EXERCISE OBJECTIVE: Please restate each entry word for word and leave the pictures out.
######
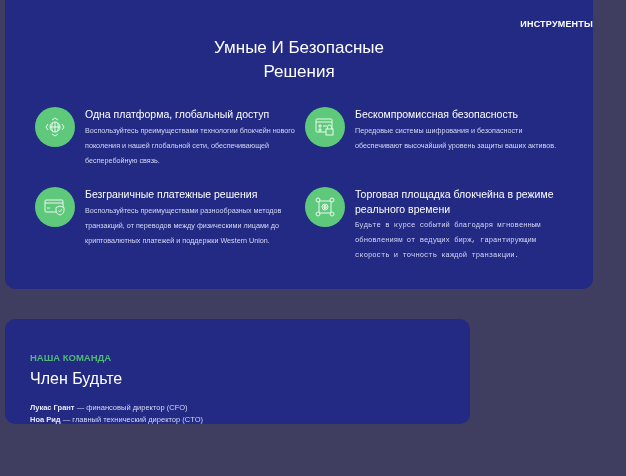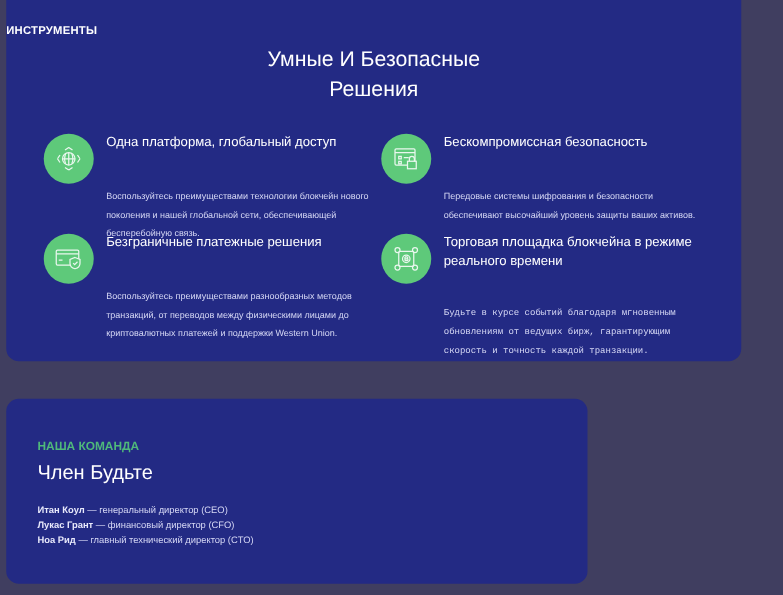"ИНСТРУМЕНТЫ" .eyebrow { text-align: left -> right }
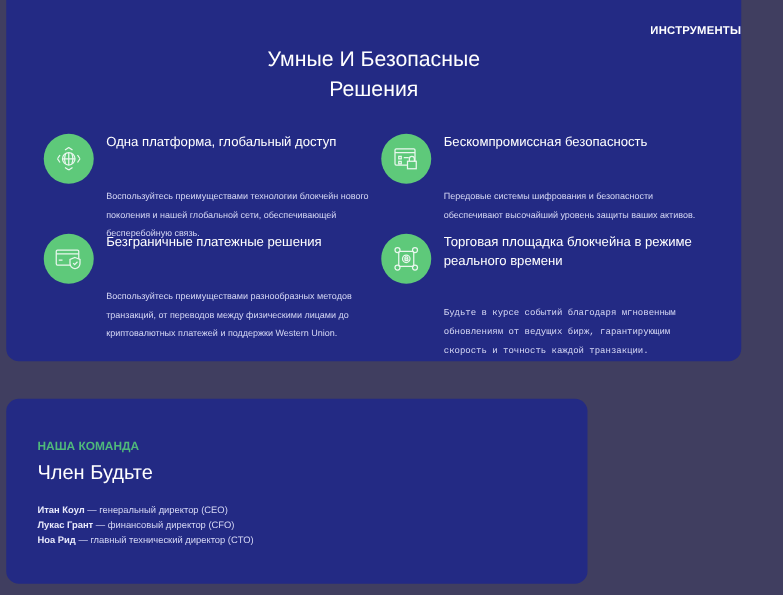"Воспользуйтесь преимуществами технологии" .fdesc { margin-top: 26px -> none }
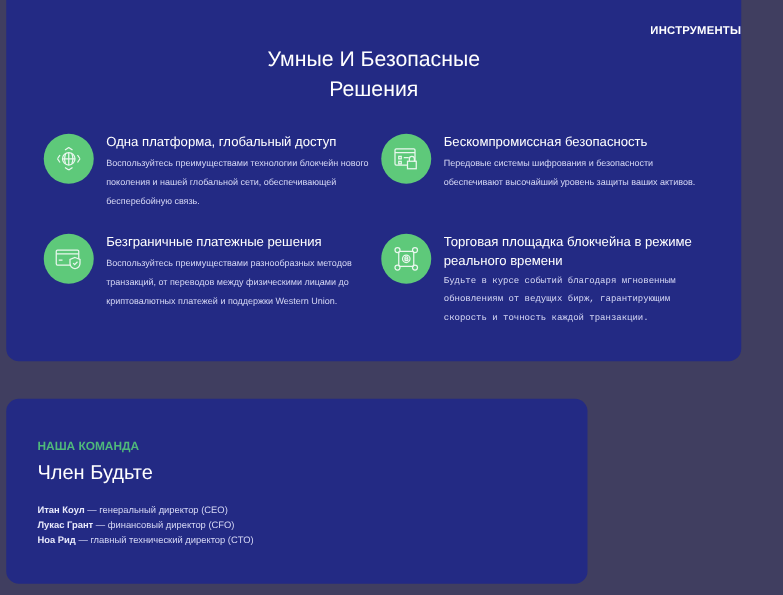"НАША КОМАНДА" #team { height: 148px -> 105px }
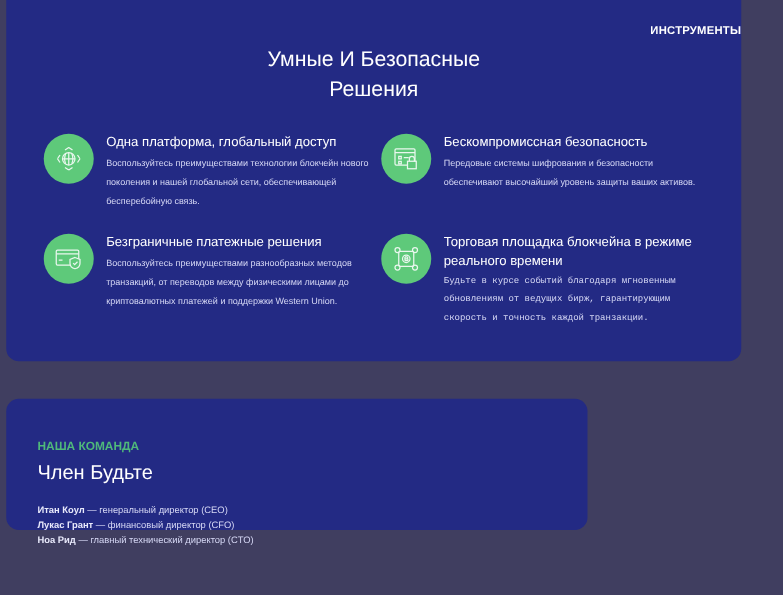"Итан Коул — генеральный директор" div { html: <div><b>Итан Коул</b><span> — генеральный директор (CEO)</span></div> -> none }
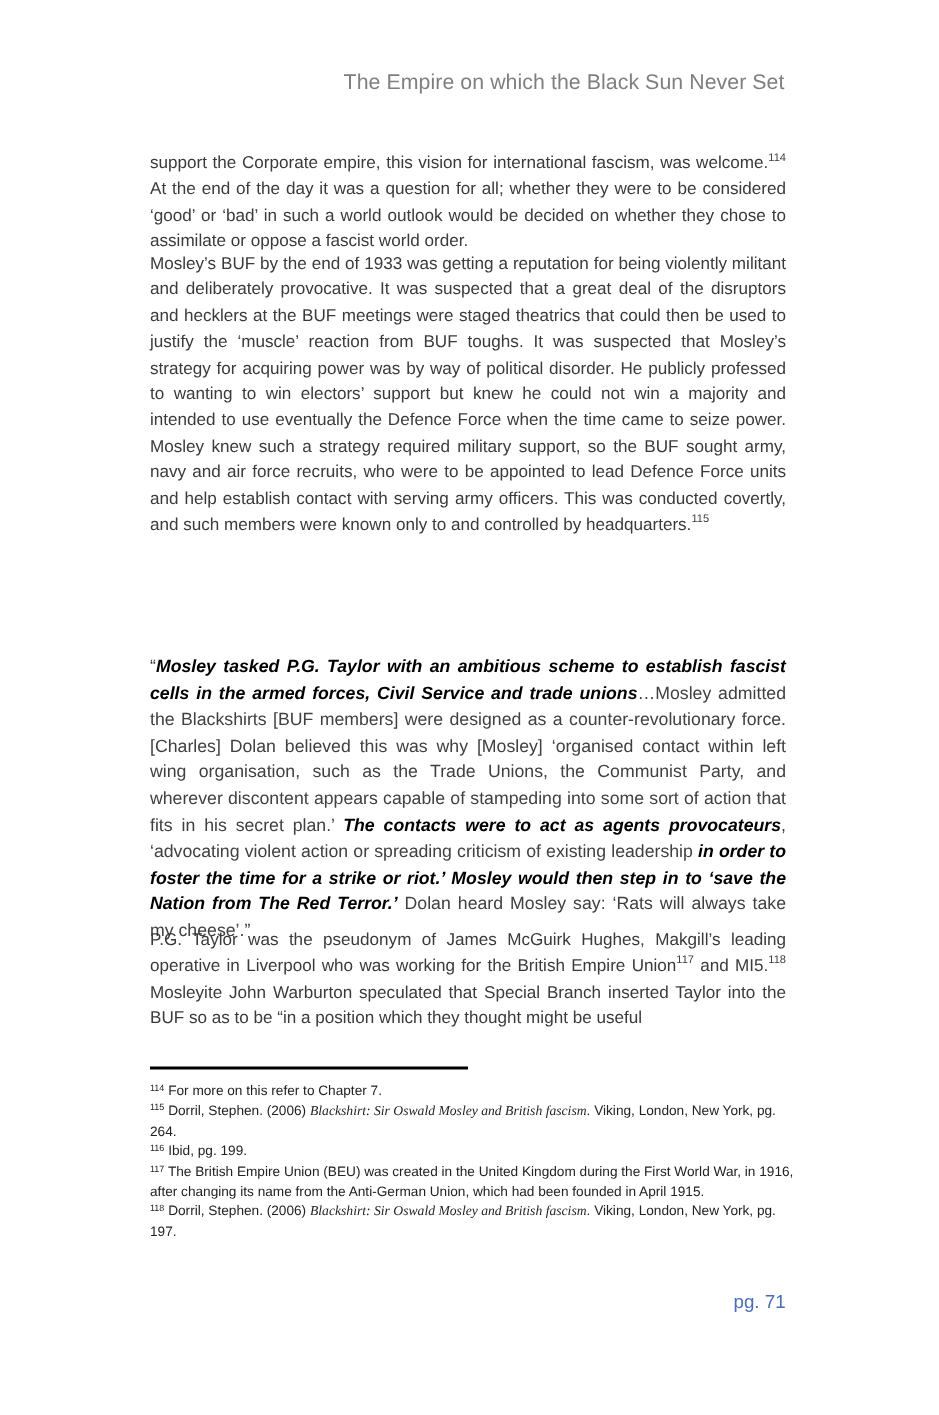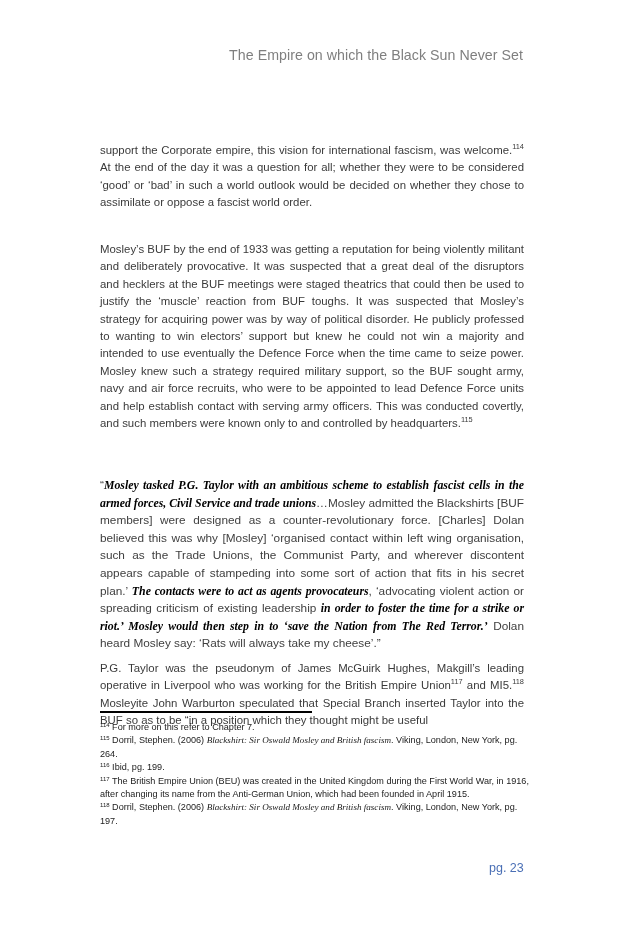"support the Corporate empire, this" .body-text { margin-top: 41px -> none }
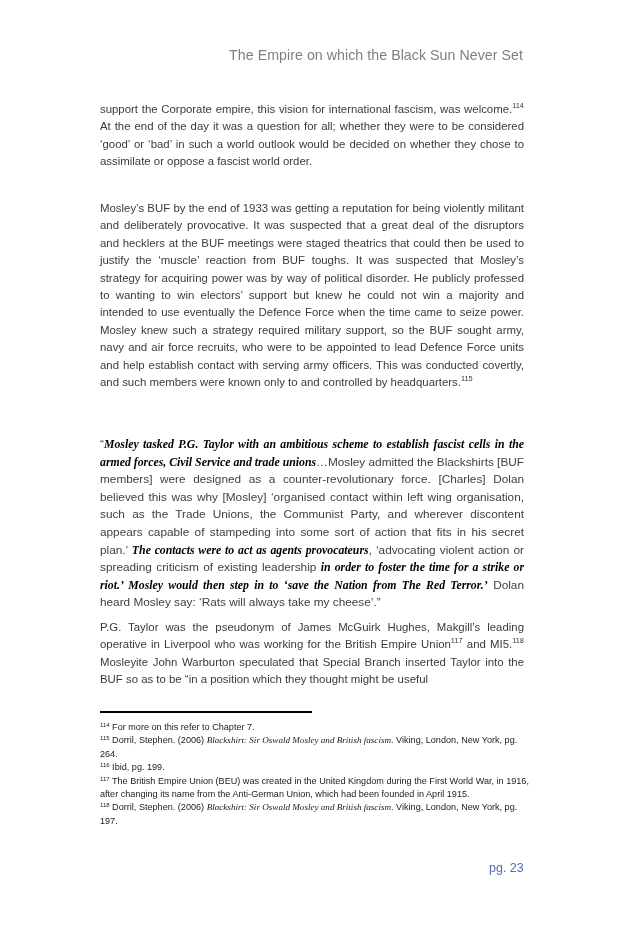"Mosley’s BUF by the end" .p2 { top: 200px -> 168px }
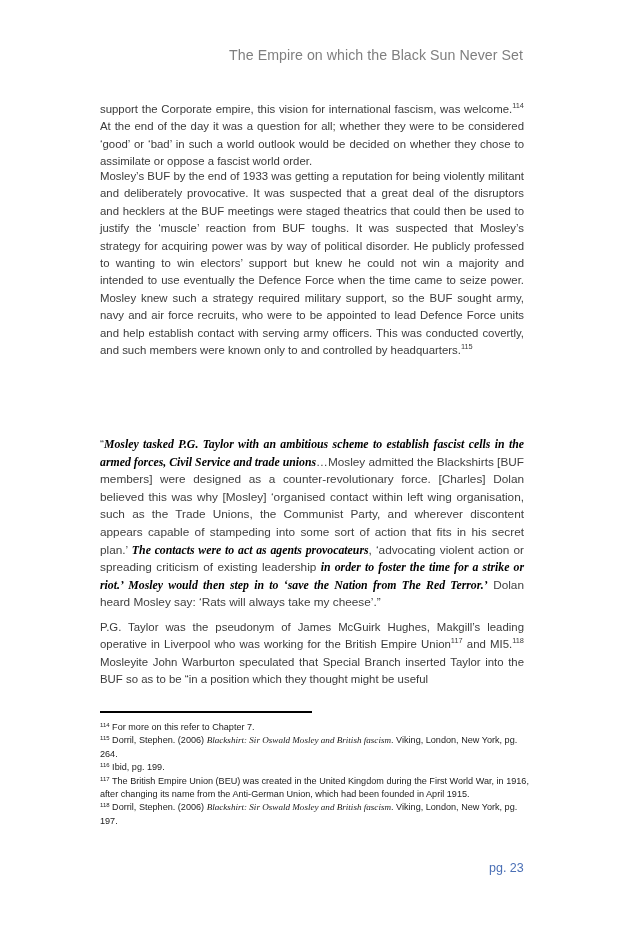"Mosley tasked P.G. Taylor with" .q-bold { font-family: Liberation Serif, serif -> none }
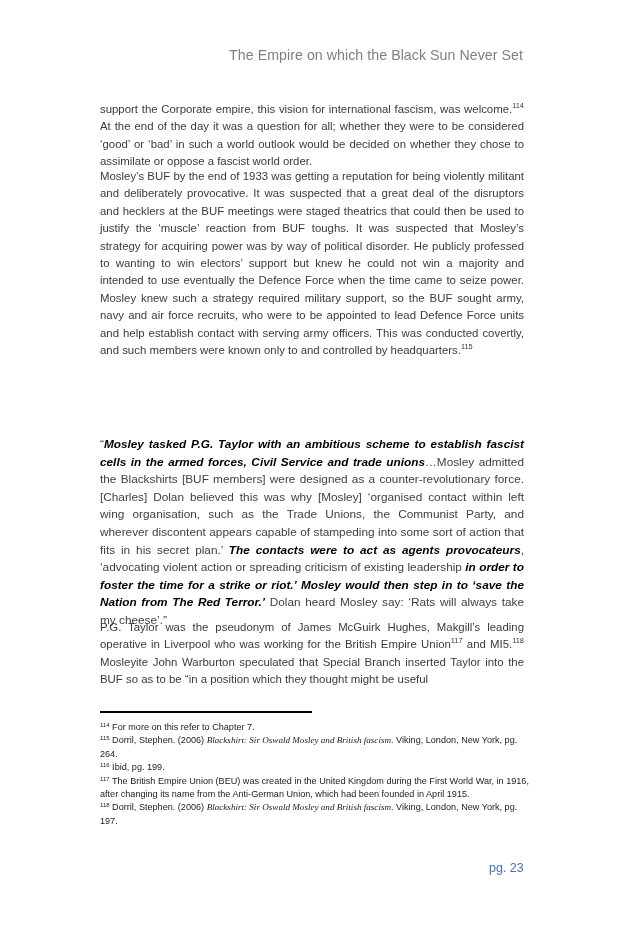"pg. 23" div.page-number { text: 23 -> 71 }
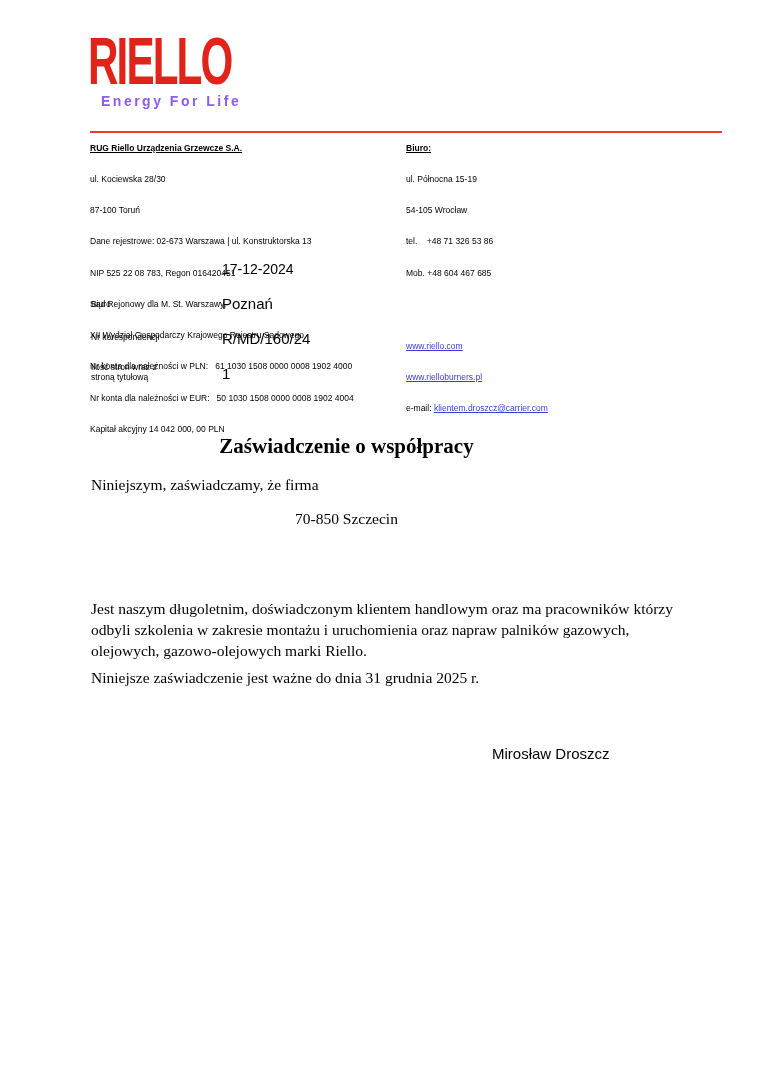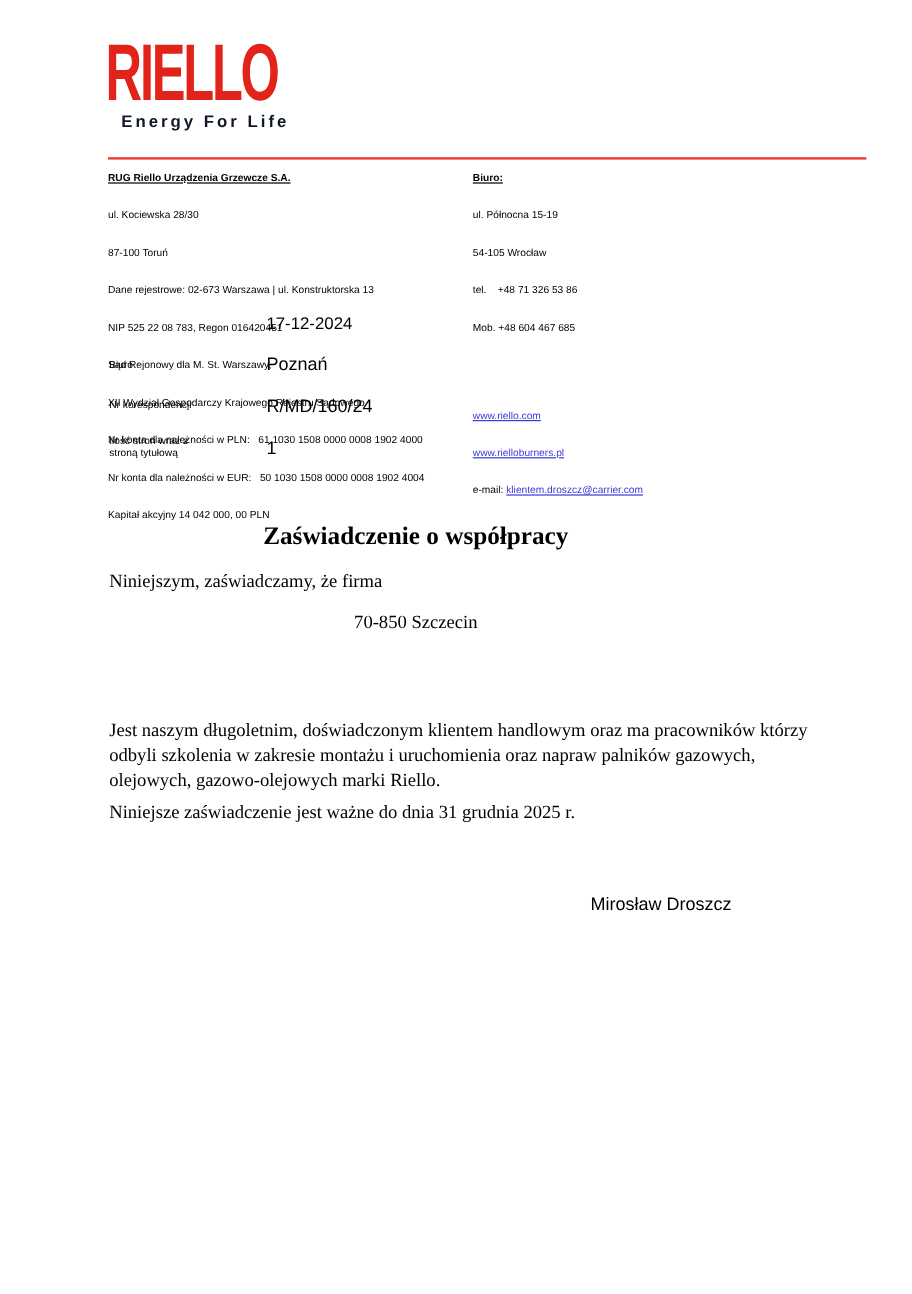"Energy For Life" .logo-tagline { color: #0f172a -> #8b5cf6 }
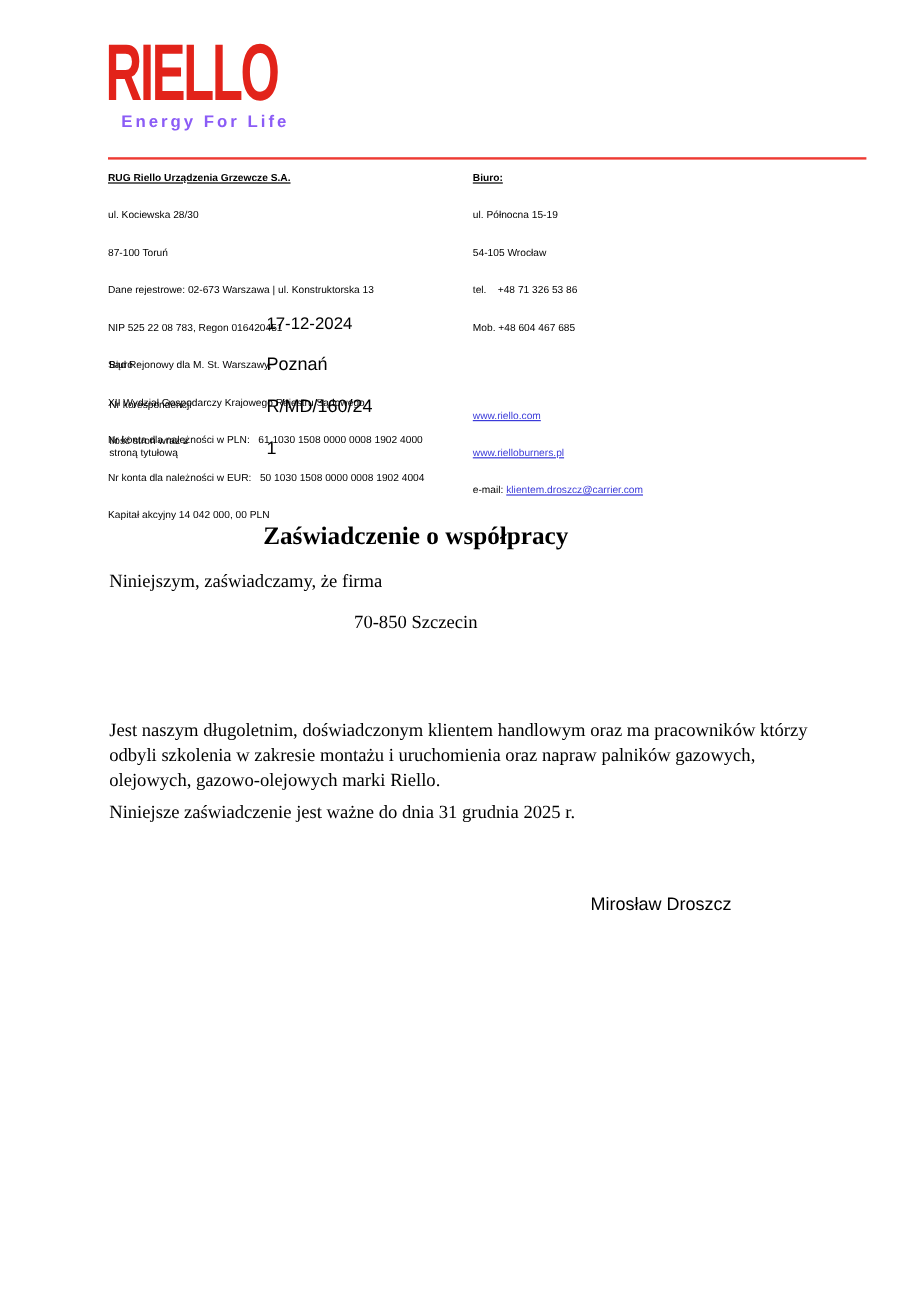"Biuro:" .lh-right { left: 394px -> 406px }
######
TASK RESPONSE:
"ИНСТРУМЕНТЫ" .eyebrow { text-align: left -> right }
"Воспользуйтесь преимуществами технологии" .fdesc { margin-top: 26px -> none }
"НАША КОМАНДА" #team { height: 148px -> 105px }
"Итан Коул — генеральный директор" div { html: <div><b>Итан Коул</b><span> — генеральный директор (CEO)</span></div> -> none }
"support the Corporate empire, this" .body-text { margin-top: 41px -> none }
"Mosley’s BUF by the end" .p2 { top: 200px -> 168px }
"Mosley tasked P.G. Taylor with" .q-bold { font-family: Liberation Serif, serif -> none }
"pg. 23" div.page-number { text: 23 -> 71 }
"Energy For Life" .logo-tagline { color: #0f172a -> #8b5cf6 }
"Biuro:" .lh-right { left: 394px -> 406px }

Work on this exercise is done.